Below example is for lmul = 4 In the below example, since v4 is the destination based index register, while we need to use every source register to make up the destination value, index register remains constant for a particular destination register (v4 for v20, v5 for v21, v6 for v22 and v7 for v23)

Vrgather: (assuming the indexes are saved in v4,v5,v6,v7)
UOP 1:  vrgather.vv v20, v8,  v4 
UOP 2:  vrgather.vv v20, v9,  v4
UOP 3:  vrgather.vv v20, v10, v4
UOP 4:  vrgather.vv v20, v11, v4
UOP 5:  vrgather.vv v21, v8,  v5 
UOP 6:  vrgather.vv v21, v9,  v5
UOP 7:  vrgather.vv v21, v10, v5
UOP 8:  vrgather.vv v21, v11, v5      
UOP 9:  vrgather.vv v22, v8,  v6 
UOP 10: vrgather.vv v22, v9,  v6
UOP 11: vrgather.vv v22, v10, v6
UOP 12: vrgather.vv v22, v11, v6
UOP 13: vrgather.vv v23, v8,  v7 
UOP 14: vrgather.vv v23, v9,  v7
UOP 15: vrgather.vv v23, v10, v7
UOP 16: vrgather.vv v23, v11, v7

We dont need to use v20 as source register for above Uops 2 to 4 because based on vma and vta flags, each of those should update only the corresponding bytes based on index specified by v4 (like said above).

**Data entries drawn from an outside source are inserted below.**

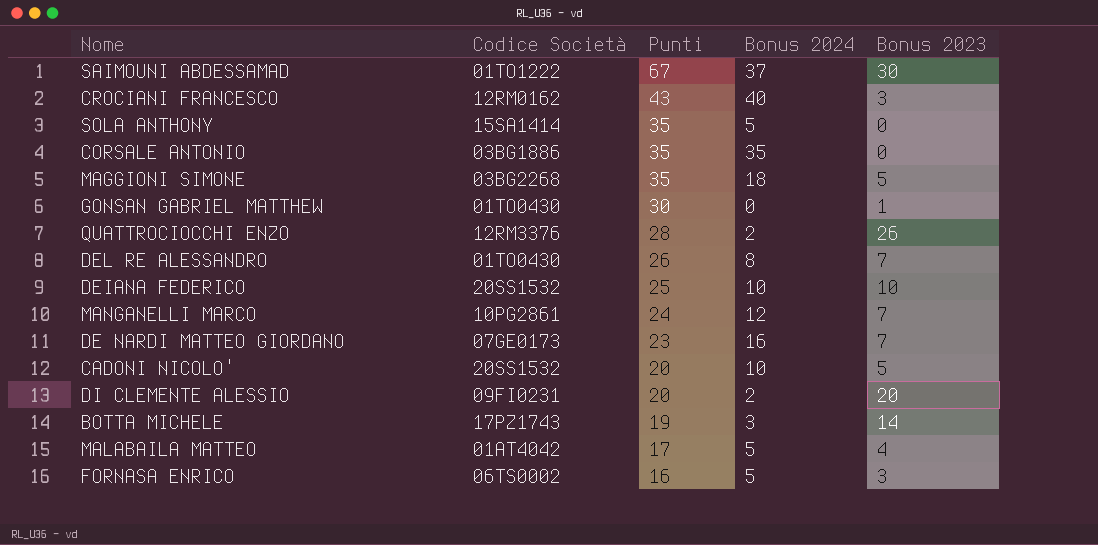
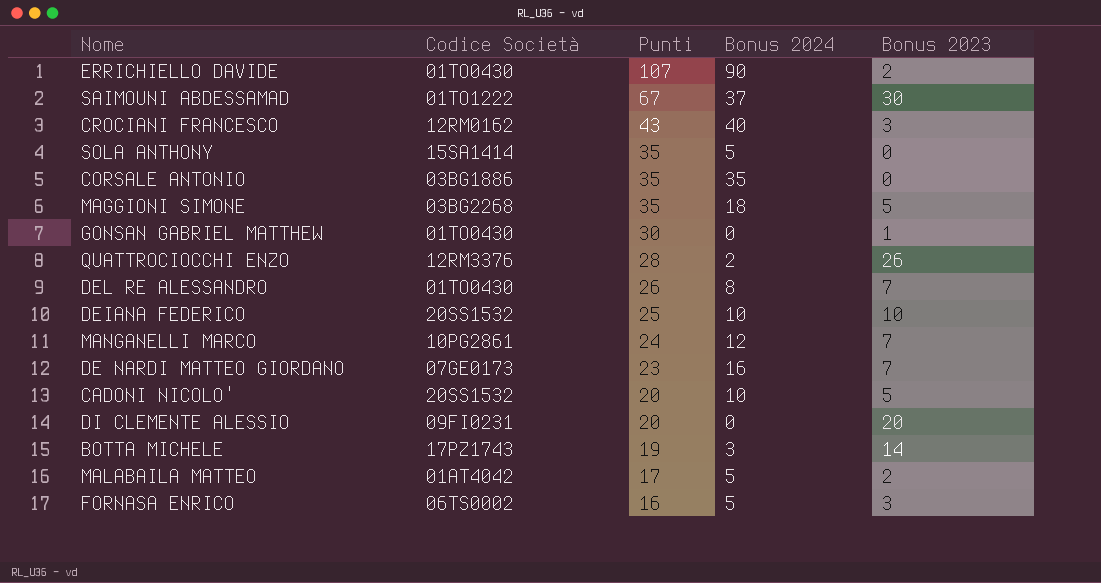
row ERRICHIELLO DAVIDE: none -> 01TO0430 | 107 | 90 | 2
DI CLEMENTE ALESSIO | Bonus 2024: 2 -> 0
MALABAILA MATTEO | Bonus 2023: 4 -> 2

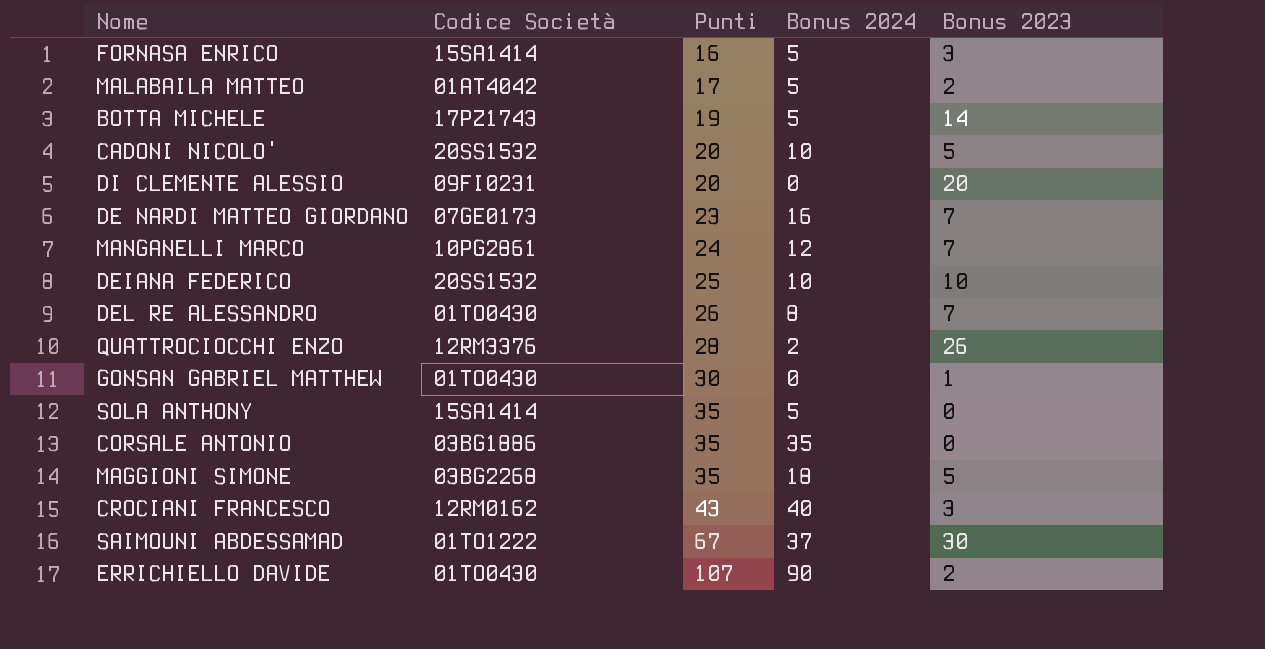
row order: Punti descending -> Punti ascending
FORNASA ENRICO | Codice Società: 06TS0002 -> 15SA1414
BOTTA MICHELE | Bonus 2024: 3 -> 5

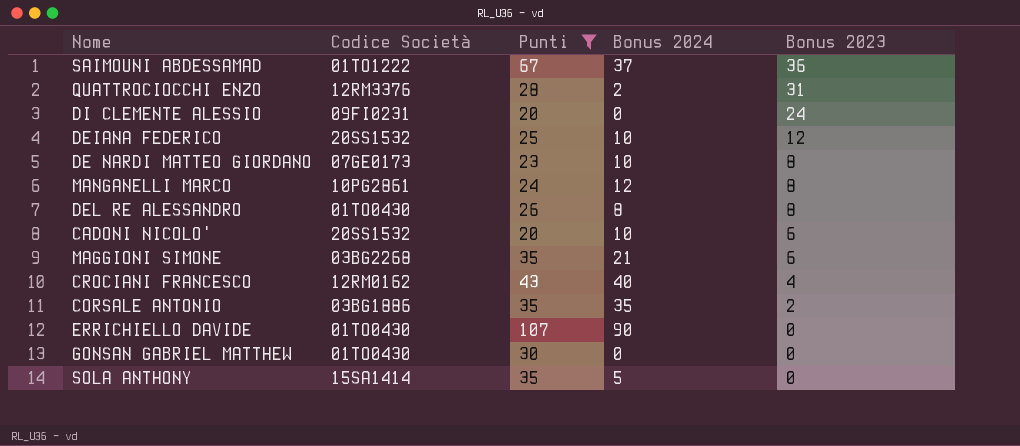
filter: none -> Punti >= 20
row order: Punti ascending -> Bonus 2023 descending
SAIMOUNI ABDESSAMAD | Bonus 2023: 30 -> 36
QUATTROCIOCCHI ENZO | Bonus 2023: 26 -> 31
DI CLEMENTE ALESSIO | Bonus 2023: 20 -> 24
DEIANA FEDERICO | Bonus 2023: 10 -> 12
DE NARDI MATTEO GIORDANO | Bonus 2024: 16 -> 10
DE NARDI MATTEO GIORDANO | Bonus 2023: 7 -> 8
MANGANELLI MARCO | Bonus 2023: 7 -> 8
DEL RE ALESSANDRO | Bonus 2023: 7 -> 8
CADONI NICOLO' | Bonus 2023: 5 -> 6
MAGGIONI SIMONE | Bonus 2024: 18 -> 21
MAGGIONI SIMONE | Bonus 2023: 5 -> 6
CROCIANI FRANCESCO | Bonus 2023: 3 -> 4
CORSALE ANTONIO | Bonus 2023: 0 -> 2
ERRICHIELLO DAVIDE | Bonus 2023: 2 -> 0
GONSAN GABRIEL MATTHEW | Bonus 2023: 1 -> 0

I would like your feedback on the above implementation.

Nov 23 '25 01:11 htanna-ventanamicro

Hi @htanna-ventanamicro, I apologize for my slow reply - I was out sick for about 10 days. Your proposal is great. It's functionally correct, which is the most important thing, but there is one problem I see.

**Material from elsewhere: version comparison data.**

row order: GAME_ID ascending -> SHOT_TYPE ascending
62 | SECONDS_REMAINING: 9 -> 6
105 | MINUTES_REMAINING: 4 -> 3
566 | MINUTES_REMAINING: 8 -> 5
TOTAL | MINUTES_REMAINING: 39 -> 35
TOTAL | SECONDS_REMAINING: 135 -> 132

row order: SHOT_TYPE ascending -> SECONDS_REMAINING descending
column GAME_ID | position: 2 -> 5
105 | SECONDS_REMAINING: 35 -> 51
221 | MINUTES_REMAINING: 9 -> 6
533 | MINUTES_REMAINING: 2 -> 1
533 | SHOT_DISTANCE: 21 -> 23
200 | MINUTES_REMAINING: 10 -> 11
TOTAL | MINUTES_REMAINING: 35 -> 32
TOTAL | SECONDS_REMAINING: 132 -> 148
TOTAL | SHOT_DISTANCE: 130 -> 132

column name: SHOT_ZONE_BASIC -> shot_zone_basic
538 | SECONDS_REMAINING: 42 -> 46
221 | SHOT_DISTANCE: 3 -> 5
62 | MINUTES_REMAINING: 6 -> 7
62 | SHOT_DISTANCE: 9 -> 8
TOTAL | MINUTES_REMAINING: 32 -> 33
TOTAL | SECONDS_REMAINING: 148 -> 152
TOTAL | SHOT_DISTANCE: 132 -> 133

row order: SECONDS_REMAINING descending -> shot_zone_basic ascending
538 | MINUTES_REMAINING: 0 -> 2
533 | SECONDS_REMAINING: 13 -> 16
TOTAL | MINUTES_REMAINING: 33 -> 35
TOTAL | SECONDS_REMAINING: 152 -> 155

First, we need to ask ourselves if Olympia should support partial register writes or only full register writes. Most modern OOO machines only support full register writes, because of the complexity of supporting partial writes for large register files. If we wanted to support partial register writes for the vector registers, the vector register file would need to support writes to each element of a vector register (8 to 64 bits depending on the SEW) which adds a lot of wires and could add extra cycles of latency to writeback.

Your solution requires partial register writes to be supported. In your example, the first uop may need to write an element from v8 into v20 depending on the index values in v4. To support full register writes, you will just need to add v20 as a source. So the value written to the v20 destination will come from any elements read from v8 combined with the original v20 source.

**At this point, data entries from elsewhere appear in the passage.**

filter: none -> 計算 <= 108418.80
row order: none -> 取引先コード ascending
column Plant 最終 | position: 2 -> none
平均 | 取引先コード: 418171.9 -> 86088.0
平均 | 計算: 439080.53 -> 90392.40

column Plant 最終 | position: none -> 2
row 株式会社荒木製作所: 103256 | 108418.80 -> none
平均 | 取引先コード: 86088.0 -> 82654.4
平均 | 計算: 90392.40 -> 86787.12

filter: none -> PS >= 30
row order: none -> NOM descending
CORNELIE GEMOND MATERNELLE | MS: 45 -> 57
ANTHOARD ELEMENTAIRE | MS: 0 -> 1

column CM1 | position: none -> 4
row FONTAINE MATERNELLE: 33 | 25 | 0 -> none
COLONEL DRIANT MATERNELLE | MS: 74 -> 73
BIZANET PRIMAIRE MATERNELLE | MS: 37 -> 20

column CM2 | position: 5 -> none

UOP 1:  vrgather.vv v20, v8,  v4, v20

What I like about what you've proposed is that every uop is completely independent. This means that the permutation unit itself will be very simple and we can afford to have it in multiple execution pipelines. I was thinking we should try to reduce the number of uops required, but I don't think that is feasible with this design. With the change to support full register writes, each uop here has 3 sources and 1 destination. If masking is enabled, that's another source register that has to be added. The number of sources and destinations can determine how many read and writes ports to the register file an execution needs to support. I think 4 read ports is already a lot, and if we were to add any more destinations, we would also need to add another source register for the uops to remain independent. If you want to try it, you could add a parameter to increase the number of sources and destinations allowed to reduce the uop count. With 5 sources and 2 destination you can reduce the number of uops required by half.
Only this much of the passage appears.